Molluscs from these gravels comprise a single shell of the terrestrial gastropod Pupilla muscorum (L.), the hygrophilous Succinea putris (L.), the aquatic gastropod Radix balthica (L.) (= R. peregra), and the bivalves Pisidium amnicum (O. F. Müller) and Pisidium casertanum (Poli). This is the fauna of a well-oxygenated Cotswold hillstream with fringing helophytes and some aquatic vegetation. In other words the aquatic system was relatively stable at that time. Pisidium amnicum is a fastidious species requiring good quality habitat and clean water. The fauna cannot be aged but is of a type whch is apparently no longer extant at the site but which is known to have existed in Cotswold hillstreams more commonly prior to the Bronze Age. This order of chronological magnitude fits well with the evidence for Red Deer just above the gravel. If it is assumed (no more than that) that the gravels are Bronze Age or earlier and the clays no older than Bronze Age, evidence for terrestrial habitat at that time is provided by Pupilla muscorum which is an open grassland indicator species. It is known that as this Jurassic clay was loaded into the catchment by gravity, it was distributed by a stream made much more inefficient, and that P. amnicum persisted for a while in these more turbid conditions before being eliminated.

Chronological hypothesis.

During the present Flandrian Period, hillstreams above Broadway carried clean water and supported molluscs which included the relatively large bivalve Pisidium amnicum. Possible woodland clearance, land use change and increasing climatic oceanicity from the end of the Bronze Age, about 3000 years BP, caused slope instability and failure and the release into the catchment of large volumes of Jurassic soft rock. This seems to have happened relatively suddenly and the valley bottom at West End was finally filled by up to 1.9 m of this sediment. The fact that a land-surface was recognised during this process of deposition does not necessarily have any marked bearing on time, merely on the subsequent movement of the watercourse or change in its nature in response to greater or lesser episodes of slumping and in-wash. The single flint artefact is a very crudely retouched flake without typological significance and which may date to the Iron Age.
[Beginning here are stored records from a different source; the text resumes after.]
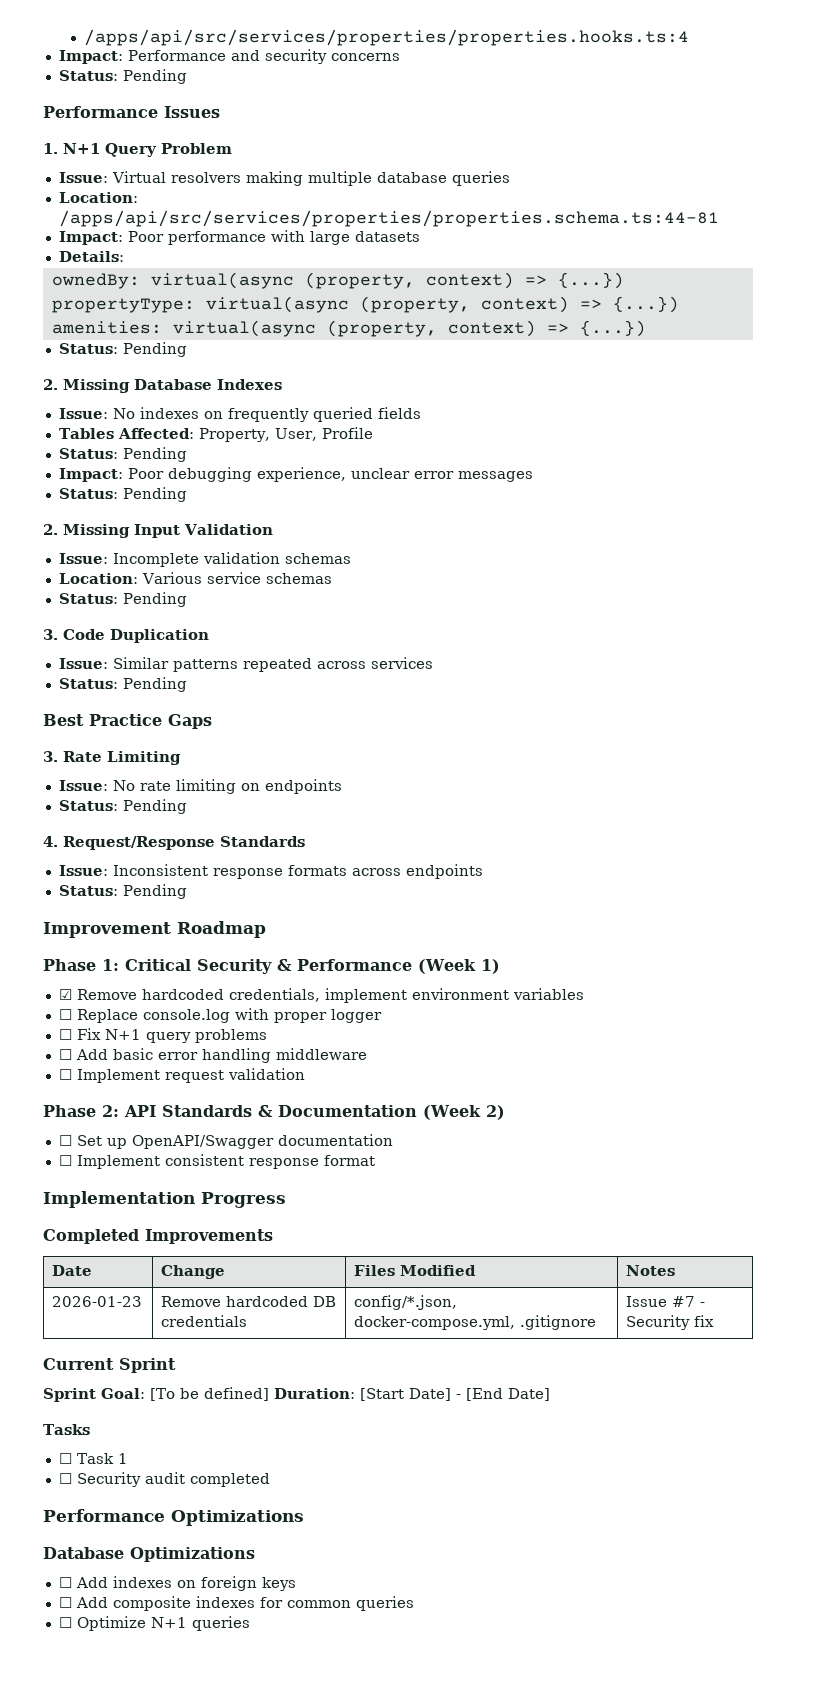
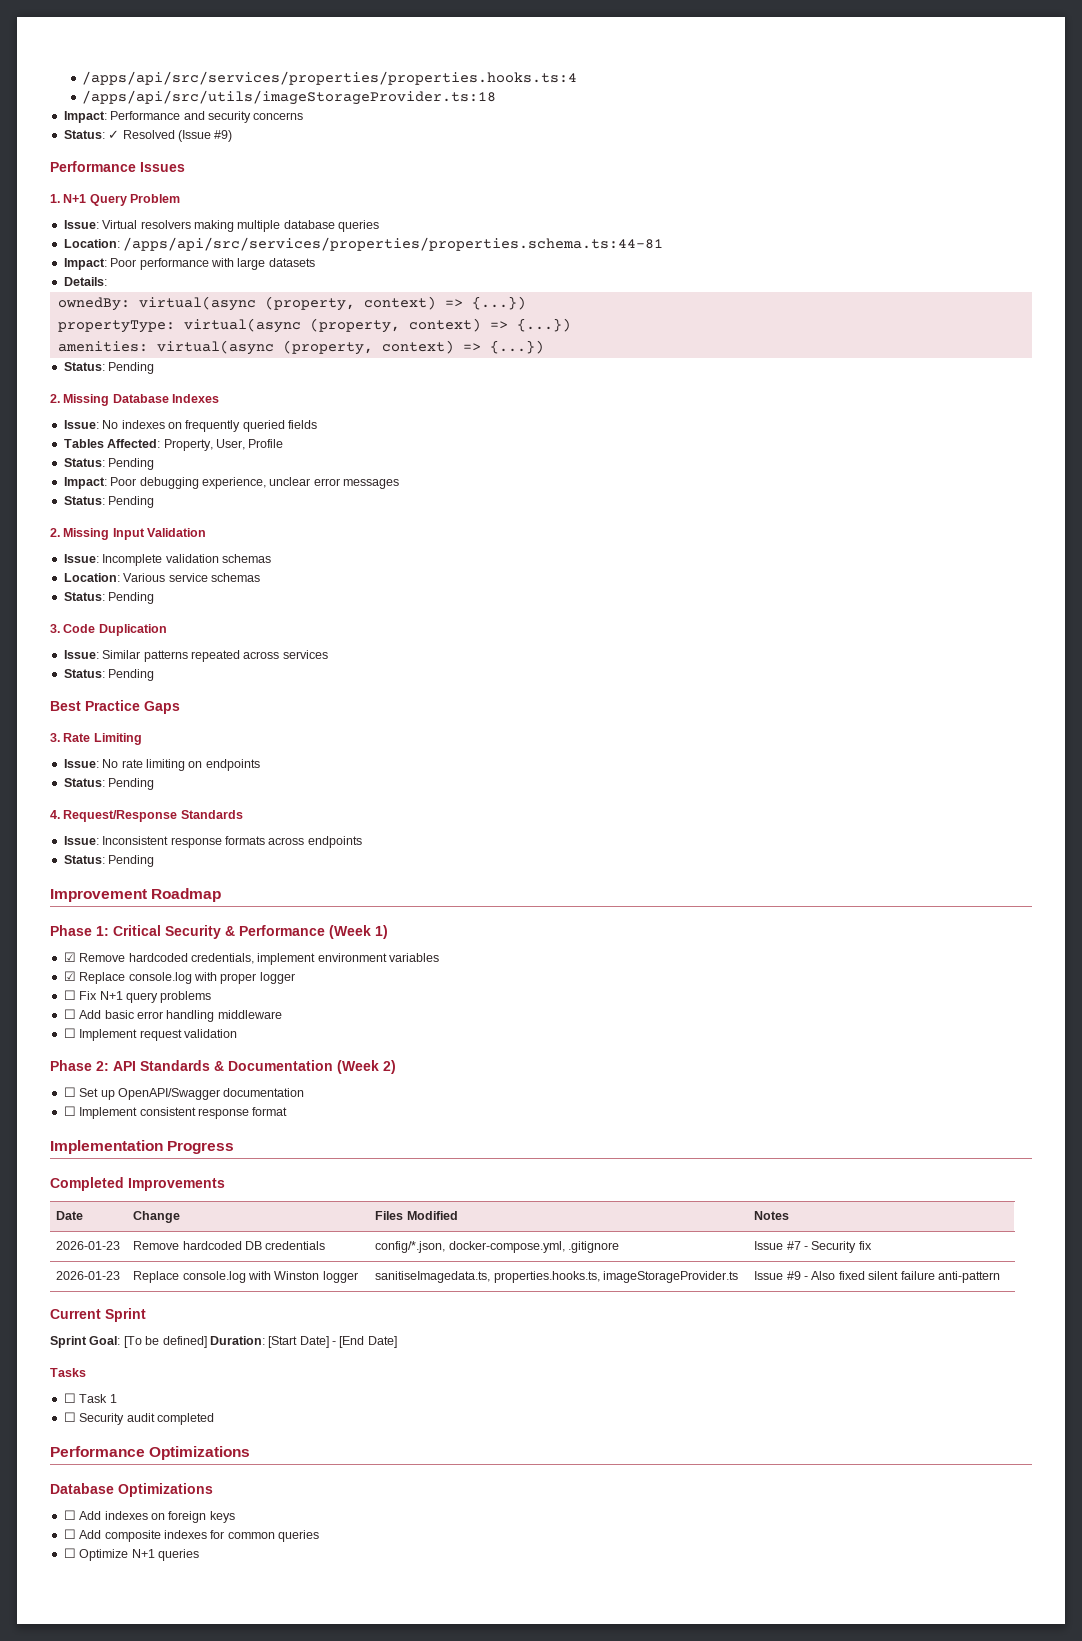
+ /apps/api/src/utils/imageStorageProvider.ts:18
  Impact: Performance and security concerns
- Status: Pending
+ Status: ✓ Resolved (Issue #9)
- ☐ Replace console.log with proper logger
+ ☑ Replace console.log with proper logger
+ 2026-01-23 | Replace console.log with Winston logger | sanitiseImagedata.ts, properties.hooks.ts, imageStorageProvider.ts | Issue #9 - Also fixed silent failure anti-pattern

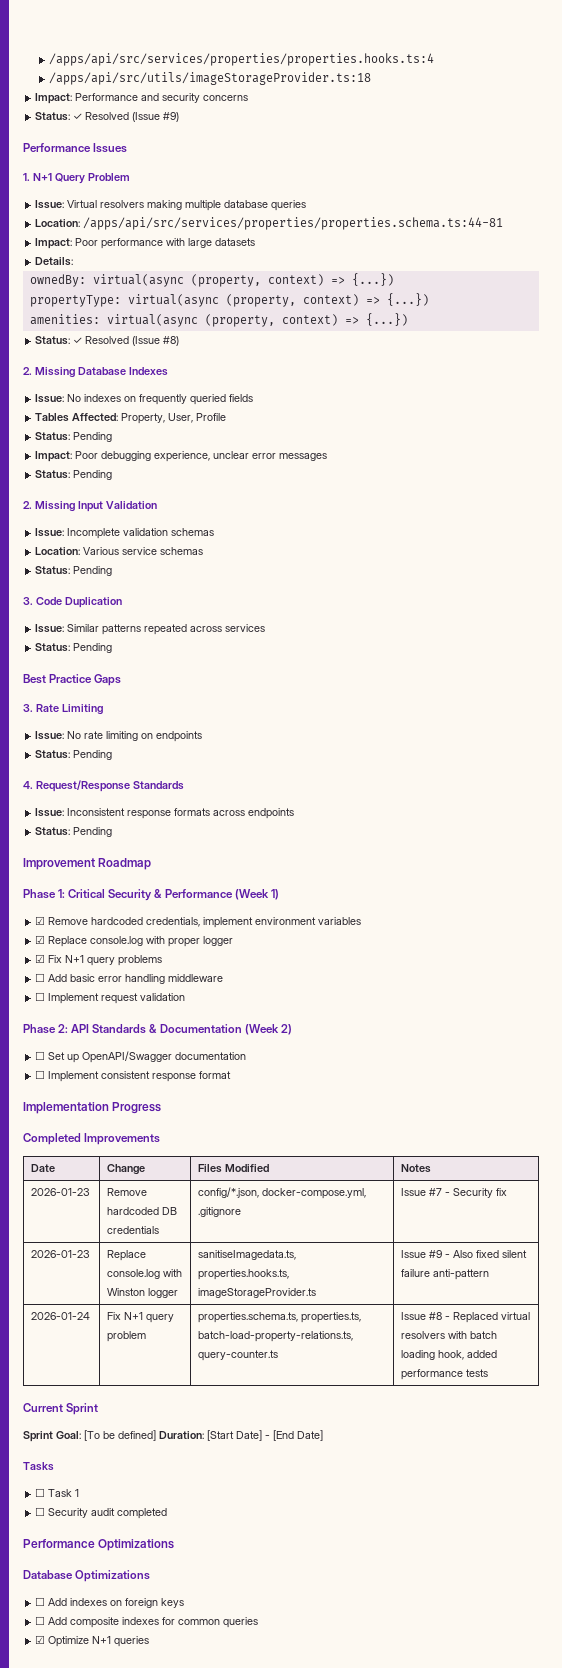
  amenities: virtual(async (property, context) => {...})
- Status: Pending
+ Status: ✓ Resolved (Issue #8)
- ☐ Fix N+1 query problems
+ ☑ Fix N+1 query problems
+ 2026-01-24 | Fix N+1 query problem | properties.schema.ts, properties.ts, batch-load-property-relations.ts, query-counter.ts | Issue #8 - Replaced virtual resolvers with batch loading hook, added performance tests
- ☐ Optimize N+1 queries
+ ☑ Optimize N+1 queries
Environmental reconstruction.

The aquatic molluscs with P. amnicum are part of the natural post-glacial climax fauna of the relatively stable hill stream. Pupilla muscorum implies open grassland nearby or on the valley side and this is taken to represent a landscape impacted on by humans rather than an early post-glacial one. It is therefore probably one on which trees where scattered or had been cleared, at least on the lower slopes for stock. Domestic cattle remains support this, but Red Deer would imply some wildwood in the area (such as still remain to this day). It is important to stress that there is no evidence of a settled community at this time and that the animal bones are few, not those of extensive occupation. The two associated horse teeth are especially problematical; there is good evidence for the survival of wild horses in this area into the early post-glacial, but what became of them is a highly significant question.